## Activity
Copy out exactly the lines below that run from the one holding "RUS660363: 2 x" to the one holding "tracking number: 86802539905638", keeping both of those lines and no others.
====== Record excerpts
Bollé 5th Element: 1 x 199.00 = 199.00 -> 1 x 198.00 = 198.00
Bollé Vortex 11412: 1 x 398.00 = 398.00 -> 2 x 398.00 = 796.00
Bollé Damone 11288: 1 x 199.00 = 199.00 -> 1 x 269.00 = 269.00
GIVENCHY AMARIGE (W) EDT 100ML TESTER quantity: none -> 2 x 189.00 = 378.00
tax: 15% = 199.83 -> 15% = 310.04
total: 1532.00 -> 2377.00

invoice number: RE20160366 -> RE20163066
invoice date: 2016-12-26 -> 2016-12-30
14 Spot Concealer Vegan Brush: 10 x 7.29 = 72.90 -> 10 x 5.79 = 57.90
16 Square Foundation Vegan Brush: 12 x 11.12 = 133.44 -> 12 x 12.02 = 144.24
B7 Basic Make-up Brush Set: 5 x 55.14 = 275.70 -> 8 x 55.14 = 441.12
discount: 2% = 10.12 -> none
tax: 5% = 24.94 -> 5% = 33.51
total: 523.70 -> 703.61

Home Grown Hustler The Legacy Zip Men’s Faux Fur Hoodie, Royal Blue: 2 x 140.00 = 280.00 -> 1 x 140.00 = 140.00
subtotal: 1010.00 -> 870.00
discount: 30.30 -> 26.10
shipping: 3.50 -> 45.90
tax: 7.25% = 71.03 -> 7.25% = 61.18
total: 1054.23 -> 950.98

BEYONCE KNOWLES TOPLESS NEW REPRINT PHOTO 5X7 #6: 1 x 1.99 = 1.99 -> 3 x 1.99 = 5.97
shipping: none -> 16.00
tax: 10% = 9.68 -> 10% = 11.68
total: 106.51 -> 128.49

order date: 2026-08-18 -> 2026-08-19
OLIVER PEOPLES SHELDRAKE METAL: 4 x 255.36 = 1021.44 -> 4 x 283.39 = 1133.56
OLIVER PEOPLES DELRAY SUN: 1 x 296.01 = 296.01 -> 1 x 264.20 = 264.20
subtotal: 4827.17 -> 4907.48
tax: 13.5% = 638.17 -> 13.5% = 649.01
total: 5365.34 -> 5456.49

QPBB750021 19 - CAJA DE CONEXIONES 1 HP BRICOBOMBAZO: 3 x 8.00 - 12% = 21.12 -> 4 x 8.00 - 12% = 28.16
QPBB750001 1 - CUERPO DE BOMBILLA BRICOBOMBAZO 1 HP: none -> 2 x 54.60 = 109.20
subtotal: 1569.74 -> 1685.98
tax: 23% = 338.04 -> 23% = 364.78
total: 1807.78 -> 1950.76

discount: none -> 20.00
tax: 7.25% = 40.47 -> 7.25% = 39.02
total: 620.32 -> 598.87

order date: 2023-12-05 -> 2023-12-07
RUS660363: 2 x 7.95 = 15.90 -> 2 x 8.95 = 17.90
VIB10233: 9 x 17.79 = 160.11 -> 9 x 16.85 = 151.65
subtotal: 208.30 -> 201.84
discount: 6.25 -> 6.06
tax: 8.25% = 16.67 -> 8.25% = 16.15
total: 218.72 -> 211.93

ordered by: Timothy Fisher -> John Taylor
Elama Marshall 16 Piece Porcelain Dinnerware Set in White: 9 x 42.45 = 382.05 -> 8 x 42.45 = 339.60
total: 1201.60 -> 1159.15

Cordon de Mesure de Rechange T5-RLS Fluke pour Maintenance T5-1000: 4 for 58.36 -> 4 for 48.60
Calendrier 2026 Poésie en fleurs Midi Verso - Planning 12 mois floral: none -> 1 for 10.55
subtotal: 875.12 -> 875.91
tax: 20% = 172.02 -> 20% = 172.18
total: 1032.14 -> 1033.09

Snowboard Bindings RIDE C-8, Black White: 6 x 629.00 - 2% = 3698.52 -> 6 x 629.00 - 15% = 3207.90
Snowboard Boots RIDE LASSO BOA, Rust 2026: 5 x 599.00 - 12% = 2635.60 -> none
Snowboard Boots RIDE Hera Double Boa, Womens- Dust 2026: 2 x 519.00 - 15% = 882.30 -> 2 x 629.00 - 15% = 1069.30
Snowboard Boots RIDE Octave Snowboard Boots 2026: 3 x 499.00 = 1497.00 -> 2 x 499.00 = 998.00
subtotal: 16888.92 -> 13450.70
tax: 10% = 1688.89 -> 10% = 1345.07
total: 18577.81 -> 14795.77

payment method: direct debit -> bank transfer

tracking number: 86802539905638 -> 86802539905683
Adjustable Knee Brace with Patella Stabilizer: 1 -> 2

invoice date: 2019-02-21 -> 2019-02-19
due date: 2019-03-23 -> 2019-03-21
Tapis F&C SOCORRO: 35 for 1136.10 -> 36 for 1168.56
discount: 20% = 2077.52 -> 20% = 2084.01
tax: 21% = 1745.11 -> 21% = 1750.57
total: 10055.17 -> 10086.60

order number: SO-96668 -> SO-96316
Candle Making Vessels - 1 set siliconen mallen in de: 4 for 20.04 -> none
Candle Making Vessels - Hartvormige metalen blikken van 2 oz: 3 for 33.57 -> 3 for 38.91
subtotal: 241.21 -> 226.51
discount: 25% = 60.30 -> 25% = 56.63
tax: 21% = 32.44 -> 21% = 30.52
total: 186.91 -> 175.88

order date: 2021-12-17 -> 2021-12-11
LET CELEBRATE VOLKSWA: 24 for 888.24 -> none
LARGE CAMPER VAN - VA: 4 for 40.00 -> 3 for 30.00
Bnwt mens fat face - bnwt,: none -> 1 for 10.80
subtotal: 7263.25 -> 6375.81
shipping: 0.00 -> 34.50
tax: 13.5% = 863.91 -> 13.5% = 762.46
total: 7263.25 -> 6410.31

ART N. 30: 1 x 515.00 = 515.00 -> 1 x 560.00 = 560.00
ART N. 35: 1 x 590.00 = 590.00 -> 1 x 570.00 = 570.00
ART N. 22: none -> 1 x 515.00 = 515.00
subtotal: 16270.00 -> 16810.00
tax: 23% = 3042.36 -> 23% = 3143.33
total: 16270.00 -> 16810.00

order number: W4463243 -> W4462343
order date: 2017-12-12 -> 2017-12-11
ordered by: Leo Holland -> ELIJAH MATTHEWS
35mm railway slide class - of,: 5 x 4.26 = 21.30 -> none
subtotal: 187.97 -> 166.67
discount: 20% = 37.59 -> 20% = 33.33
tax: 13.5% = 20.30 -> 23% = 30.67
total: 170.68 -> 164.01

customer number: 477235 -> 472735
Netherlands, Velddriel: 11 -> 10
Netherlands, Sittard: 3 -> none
============
## Output below
RUS660363: 2 x 7.95 = 15.90 -> 2 x 8.95 = 17.90
VIB10233: 9 x 17.79 = 160.11 -> 9 x 16.85 = 151.65
subtotal: 208.30 -> 201.84
discount: 6.25 -> 6.06
tax: 8.25% = 16.67 -> 8.25% = 16.15
total: 218.72 -> 211.93

ordered by: Timothy Fisher -> John Taylor
Elama Marshall 16 Piece Porcelain Dinnerware Set in White: 9 x 42.45 = 382.05 -> 8 x 42.45 = 339.60
total: 1201.60 -> 1159.15

Cordon de Mesure de Rechange T5-RLS Fluke pour Maintenance T5-1000: 4 for 58.36 -> 4 for 48.60
Calendrier 2026 Poésie en fleurs Midi Verso - Planning 12 mois floral: none -> 1 for 10.55
subtotal: 875.12 -> 875.91
tax: 20% = 172.02 -> 20% = 172.18
total: 1032.14 -> 1033.09

Snowboard Bindings RIDE C-8, Black White: 6 x 629.00 - 2% = 3698.52 -> 6 x 629.00 - 15% = 3207.90
Snowboard Boots RIDE LASSO BOA, Rust 2026: 5 x 599.00 - 12% = 2635.60 -> none
Snowboard Boots RIDE Hera Double Boa, Womens- Dust 2026: 2 x 519.00 - 15% = 882.30 -> 2 x 629.00 - 15% = 1069.30
Snowboard Boots RIDE Octave Snowboard Boots 2026: 3 x 499.00 = 1497.00 -> 2 x 499.00 = 998.00
subtotal: 16888.92 -> 13450.70
tax: 10% = 1688.89 -> 10% = 1345.07
total: 18577.81 -> 14795.77

payment method: direct debit -> bank transfer

tracking number: 86802539905638 -> 86802539905683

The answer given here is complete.